Try it ▸
Your answer should be the exact lines of the data below from the one containing "(126, 781) none -> [551,541,589,551] I think" through the one containing "[97,1099,227,1116] [226,1150,337,1164] [474,1150,576,1168]"; please include nothing else.

Records to use ▸
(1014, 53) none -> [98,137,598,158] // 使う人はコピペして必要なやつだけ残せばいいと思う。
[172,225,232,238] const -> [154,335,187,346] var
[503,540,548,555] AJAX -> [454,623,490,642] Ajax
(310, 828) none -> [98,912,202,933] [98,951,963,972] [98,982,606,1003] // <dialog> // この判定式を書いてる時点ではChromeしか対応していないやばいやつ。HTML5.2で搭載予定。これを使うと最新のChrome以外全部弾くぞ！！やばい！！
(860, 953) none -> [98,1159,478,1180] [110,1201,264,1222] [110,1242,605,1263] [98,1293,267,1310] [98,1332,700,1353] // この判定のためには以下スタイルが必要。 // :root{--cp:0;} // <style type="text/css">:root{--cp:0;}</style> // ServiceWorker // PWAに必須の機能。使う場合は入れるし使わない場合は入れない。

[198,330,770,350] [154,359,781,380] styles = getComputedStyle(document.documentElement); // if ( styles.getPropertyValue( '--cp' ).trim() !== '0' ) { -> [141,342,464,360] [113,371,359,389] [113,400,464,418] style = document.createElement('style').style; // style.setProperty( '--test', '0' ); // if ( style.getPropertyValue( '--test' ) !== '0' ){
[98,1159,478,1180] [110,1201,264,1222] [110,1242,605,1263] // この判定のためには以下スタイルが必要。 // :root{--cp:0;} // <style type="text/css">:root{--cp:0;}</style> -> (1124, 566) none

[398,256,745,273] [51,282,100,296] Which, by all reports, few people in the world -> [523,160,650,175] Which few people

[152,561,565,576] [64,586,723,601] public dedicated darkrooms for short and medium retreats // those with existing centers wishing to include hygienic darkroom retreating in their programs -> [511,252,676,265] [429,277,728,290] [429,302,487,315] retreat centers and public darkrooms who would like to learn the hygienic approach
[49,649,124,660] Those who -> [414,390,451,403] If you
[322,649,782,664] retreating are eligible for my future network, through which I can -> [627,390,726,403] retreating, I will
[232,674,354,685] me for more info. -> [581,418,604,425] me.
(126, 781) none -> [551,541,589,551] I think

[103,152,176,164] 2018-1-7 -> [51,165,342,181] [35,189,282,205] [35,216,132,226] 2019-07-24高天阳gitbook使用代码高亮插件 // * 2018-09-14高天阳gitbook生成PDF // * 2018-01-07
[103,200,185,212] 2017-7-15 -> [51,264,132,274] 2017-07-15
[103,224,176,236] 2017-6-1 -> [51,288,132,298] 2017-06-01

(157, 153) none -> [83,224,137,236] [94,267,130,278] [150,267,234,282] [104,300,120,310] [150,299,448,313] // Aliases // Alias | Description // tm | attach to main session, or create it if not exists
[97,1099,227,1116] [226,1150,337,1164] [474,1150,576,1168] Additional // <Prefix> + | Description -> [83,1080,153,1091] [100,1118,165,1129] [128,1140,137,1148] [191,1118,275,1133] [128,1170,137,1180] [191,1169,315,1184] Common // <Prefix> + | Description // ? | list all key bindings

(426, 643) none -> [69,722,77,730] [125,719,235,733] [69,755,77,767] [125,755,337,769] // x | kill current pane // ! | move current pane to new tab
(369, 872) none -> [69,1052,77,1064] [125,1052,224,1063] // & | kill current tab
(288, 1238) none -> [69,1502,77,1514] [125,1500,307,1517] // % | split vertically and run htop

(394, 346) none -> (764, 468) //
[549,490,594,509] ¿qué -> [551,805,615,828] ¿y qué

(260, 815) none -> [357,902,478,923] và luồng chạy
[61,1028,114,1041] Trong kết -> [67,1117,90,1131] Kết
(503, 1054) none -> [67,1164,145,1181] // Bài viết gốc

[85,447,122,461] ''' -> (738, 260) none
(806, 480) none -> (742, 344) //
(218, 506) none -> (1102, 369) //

Solved exercise ▸
(126, 781) none -> [551,541,589,551] I think

[103,152,176,164] 2018-1-7 -> [51,165,342,181] [35,189,282,205] [35,216,132,226] 2019-07-24高天阳gitbook使用代码高亮插件 // * 2018-09-14高天阳gitbook生成PDF // * 2018-01-07
[103,200,185,212] 2017-7-15 -> [51,264,132,274] 2017-07-15
[103,224,176,236] 2017-6-1 -> [51,288,132,298] 2017-06-01

(157, 153) none -> [83,224,137,236] [94,267,130,278] [150,267,234,282] [104,300,120,310] [150,299,448,313] // Aliases // Alias | Description // tm | attach to main session, or create it if not exists
[97,1099,227,1116] [226,1150,337,1164] [474,1150,576,1168] Additional // <Prefix> + | Description -> [83,1080,153,1091] [100,1118,165,1129] [128,1140,137,1148] [191,1118,275,1133] [128,1170,137,1180] [191,1169,315,1184] Common // <Prefix> + | Description // ? | list all key bindings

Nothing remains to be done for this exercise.